ESOP (Employee Stock Ownership Plan) tax policy

An Employee Stock Ownership Plan (ESOP) is a type of employee benefit plan in which employees receive an ownership stake in the company where they work through the receipt of stock. Unlike stock options, with a few exceptions (such as if a union opts not to participate), ESOPs by law must provide shares to all full-time company employees. Academic research over the past three decades has demonstrated that ESOPs, provided they are accompanied with meaningful worker participation in the running of the business, benefit both the employee and the company, creating an employee more vested in the success of the company (resulting in higher productivity per worker) and generating stronger connections to the local community, because ownership of the company is distributed broadly among the local population that works in the company.

ESOPs are a powerful wealth-building tool.

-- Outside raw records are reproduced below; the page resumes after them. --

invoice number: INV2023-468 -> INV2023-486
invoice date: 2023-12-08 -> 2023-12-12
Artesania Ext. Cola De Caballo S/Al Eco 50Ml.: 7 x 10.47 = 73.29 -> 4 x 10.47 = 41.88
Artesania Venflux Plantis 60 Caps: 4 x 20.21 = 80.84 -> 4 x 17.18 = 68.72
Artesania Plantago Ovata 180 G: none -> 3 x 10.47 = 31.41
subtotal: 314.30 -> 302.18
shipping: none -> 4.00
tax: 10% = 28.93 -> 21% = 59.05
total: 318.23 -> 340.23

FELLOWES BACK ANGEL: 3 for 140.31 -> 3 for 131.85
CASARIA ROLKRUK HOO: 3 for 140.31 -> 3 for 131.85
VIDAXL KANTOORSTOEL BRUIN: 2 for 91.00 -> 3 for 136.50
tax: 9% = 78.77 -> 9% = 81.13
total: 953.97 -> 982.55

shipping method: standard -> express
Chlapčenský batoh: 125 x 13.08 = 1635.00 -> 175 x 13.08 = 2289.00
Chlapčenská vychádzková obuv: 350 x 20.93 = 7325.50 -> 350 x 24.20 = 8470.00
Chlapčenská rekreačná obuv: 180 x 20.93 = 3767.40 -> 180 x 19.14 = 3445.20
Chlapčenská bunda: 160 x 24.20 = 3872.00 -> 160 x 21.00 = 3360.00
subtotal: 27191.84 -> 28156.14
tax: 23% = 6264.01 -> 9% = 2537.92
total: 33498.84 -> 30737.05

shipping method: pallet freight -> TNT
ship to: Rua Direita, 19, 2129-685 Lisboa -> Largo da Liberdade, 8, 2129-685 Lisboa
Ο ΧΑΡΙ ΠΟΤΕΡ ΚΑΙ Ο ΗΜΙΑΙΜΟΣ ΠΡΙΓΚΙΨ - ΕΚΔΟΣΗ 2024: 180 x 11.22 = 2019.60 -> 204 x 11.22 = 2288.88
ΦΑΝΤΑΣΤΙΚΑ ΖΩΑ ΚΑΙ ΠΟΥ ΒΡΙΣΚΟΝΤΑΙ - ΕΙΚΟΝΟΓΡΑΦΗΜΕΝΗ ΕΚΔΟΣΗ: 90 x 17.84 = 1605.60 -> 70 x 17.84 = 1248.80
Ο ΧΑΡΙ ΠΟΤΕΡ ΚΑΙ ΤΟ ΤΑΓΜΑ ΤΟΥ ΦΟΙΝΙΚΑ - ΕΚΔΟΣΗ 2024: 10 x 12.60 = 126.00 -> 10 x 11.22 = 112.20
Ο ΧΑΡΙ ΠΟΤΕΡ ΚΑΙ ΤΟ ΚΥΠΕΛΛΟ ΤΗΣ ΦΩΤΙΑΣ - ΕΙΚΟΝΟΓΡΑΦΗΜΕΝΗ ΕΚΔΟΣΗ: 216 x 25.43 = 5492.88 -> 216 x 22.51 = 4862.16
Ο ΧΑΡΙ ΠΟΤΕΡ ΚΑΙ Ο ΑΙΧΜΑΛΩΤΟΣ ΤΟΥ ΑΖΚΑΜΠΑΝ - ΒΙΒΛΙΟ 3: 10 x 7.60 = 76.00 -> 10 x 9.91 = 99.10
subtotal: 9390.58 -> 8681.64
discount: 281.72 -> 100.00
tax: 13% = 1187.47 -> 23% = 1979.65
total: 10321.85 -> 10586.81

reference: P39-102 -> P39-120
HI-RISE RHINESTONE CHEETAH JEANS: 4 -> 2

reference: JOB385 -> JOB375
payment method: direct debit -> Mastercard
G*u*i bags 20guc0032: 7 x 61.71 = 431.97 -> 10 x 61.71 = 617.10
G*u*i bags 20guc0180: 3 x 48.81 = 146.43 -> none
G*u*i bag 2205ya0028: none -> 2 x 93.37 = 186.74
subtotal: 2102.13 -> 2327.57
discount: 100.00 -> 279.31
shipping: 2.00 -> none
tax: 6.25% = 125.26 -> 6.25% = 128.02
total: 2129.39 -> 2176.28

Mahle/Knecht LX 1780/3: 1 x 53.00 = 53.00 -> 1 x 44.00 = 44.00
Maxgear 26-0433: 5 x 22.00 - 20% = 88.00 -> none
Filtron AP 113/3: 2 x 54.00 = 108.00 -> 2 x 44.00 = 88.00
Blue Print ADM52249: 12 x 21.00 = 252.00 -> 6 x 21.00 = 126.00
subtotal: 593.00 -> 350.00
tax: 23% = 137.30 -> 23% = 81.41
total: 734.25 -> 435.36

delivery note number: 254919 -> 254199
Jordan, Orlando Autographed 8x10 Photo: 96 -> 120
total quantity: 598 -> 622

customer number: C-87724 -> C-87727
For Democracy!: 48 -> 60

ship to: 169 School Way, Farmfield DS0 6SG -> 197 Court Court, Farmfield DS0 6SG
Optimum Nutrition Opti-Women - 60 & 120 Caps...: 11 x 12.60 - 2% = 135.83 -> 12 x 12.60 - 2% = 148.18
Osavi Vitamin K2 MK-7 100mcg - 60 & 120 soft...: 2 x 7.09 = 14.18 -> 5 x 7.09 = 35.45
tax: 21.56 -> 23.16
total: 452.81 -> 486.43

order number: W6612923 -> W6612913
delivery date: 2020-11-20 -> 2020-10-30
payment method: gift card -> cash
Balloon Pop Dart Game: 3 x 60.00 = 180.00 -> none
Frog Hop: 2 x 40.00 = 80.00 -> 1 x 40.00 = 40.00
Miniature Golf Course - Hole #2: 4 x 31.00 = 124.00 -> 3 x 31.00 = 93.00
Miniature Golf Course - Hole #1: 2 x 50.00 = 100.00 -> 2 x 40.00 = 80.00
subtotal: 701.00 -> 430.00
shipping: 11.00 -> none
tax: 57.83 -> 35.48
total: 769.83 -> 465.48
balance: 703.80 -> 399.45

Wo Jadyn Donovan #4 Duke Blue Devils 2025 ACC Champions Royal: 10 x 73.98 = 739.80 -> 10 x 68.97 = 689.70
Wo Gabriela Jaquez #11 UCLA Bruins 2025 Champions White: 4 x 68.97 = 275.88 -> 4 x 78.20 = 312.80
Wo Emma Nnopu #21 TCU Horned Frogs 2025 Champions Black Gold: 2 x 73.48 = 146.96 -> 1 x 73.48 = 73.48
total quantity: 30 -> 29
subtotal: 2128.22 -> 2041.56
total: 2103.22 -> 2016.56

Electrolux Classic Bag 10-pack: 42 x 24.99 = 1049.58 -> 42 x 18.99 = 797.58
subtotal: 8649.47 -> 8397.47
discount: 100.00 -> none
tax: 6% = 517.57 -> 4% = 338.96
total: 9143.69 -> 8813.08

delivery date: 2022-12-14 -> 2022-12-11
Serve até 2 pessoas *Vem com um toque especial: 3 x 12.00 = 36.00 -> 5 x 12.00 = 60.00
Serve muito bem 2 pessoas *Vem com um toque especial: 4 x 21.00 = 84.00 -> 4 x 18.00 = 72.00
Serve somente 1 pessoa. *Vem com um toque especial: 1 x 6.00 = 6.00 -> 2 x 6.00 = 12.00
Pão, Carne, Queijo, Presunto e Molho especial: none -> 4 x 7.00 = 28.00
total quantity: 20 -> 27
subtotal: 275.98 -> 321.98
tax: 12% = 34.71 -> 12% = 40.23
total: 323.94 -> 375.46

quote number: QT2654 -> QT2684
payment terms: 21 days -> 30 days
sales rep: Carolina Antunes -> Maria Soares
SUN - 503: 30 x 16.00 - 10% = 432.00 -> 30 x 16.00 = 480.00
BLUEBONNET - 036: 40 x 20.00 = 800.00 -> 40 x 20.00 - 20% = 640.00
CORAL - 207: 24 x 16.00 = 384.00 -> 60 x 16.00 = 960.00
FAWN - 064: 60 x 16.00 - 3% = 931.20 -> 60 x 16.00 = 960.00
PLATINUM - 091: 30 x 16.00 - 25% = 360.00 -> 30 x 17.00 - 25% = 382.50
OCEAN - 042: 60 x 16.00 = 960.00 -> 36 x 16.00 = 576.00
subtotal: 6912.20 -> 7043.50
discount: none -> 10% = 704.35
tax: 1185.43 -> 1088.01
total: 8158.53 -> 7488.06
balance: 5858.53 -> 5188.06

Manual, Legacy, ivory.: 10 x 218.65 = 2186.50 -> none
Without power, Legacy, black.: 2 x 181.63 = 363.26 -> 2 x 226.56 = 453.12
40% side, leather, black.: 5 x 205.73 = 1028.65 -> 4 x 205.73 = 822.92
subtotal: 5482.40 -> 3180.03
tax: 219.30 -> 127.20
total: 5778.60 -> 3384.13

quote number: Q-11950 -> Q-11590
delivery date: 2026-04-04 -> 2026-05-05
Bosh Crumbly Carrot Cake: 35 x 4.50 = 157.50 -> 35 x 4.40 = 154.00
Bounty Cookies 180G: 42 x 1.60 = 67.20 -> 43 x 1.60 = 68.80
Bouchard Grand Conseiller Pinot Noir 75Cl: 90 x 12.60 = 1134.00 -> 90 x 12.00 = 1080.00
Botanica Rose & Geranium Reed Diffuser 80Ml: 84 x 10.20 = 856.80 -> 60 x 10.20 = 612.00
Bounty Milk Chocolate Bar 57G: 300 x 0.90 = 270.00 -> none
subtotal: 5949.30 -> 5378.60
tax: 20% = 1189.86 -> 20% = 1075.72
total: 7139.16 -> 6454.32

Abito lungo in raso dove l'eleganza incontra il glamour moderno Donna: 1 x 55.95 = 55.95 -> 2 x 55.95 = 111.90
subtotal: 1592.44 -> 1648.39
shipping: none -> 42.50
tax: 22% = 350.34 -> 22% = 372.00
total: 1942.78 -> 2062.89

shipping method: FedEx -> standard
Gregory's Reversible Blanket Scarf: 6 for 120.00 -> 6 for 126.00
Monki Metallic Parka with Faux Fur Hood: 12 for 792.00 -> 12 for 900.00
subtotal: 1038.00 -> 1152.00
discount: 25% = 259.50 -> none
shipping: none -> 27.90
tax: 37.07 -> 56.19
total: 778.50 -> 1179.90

As of the end of 2006, 13.7 million Americans were part of the 11,400 firms owned in whole or part by the employees through an ESOP, with a total value of nearly $925 billion or roughly $67,500 per worker-owner. Historically, ESOPs have been most frequently formed to buy out a retiring owner of a family-owned business, which can allow for continuity of the business, helping to preserve local jobs and empowering employees.

Typically, in order to establish an ESOP, a company forms a trust and makes annual contributions to that trust for each participating employee. The allocation formulas and vesting requirements vary company to company, but all workers must be fully vested after seven years. After age 55, an employee may diversify portions of his or her ESOP account. Most companies with ESOPs also include a separate 401(k) plan. A study conducted in the state of Washington, for instance, found that the average 401(k) value was greater for employees in ESOP companies than in non-ESOP companies, meaning that the combined pension value (ESOP and 401(k)) was significantly greater.

Congress has provided many tax incentives for ESOPs. Most estimates suggest that federal tax benefits for ESOPs are worth about $2 billion a year. Particularly important has been the ability of owners that sell 30 percent or more of their company to the employees to defer ("roll over") the capital gains from the sale. Additionally, companies are able to borrow to fund the ESOP plan, which can provide a company with additional tax benefits. The first tax benefit an ESOP receives is the ability for a company to deduct the contributions that it makes to the ESOP plan; and, if the ESOP is leveraged, the company may deduct both principal and interest payments on the borrowed money.

In 1996 and 1997, Congress amended the tax code to also enable ESOPs to own an S corporation. Under federal law, S corporations are exempt from federal corporate income tax; most states follow this provision in their own tax laws. Thus, an ESOP that owns 100 percent of an S corporation may pay no corporate income tax at all. However, according to Steven F. Freeman and Michael Knoll of the University of Pennsylvania, the higher productivity and sales generated by S corporation ESOPs compared to non-ESOP counterparts result in a net gain in revenue to the Federal Treasury of $8 billion a year.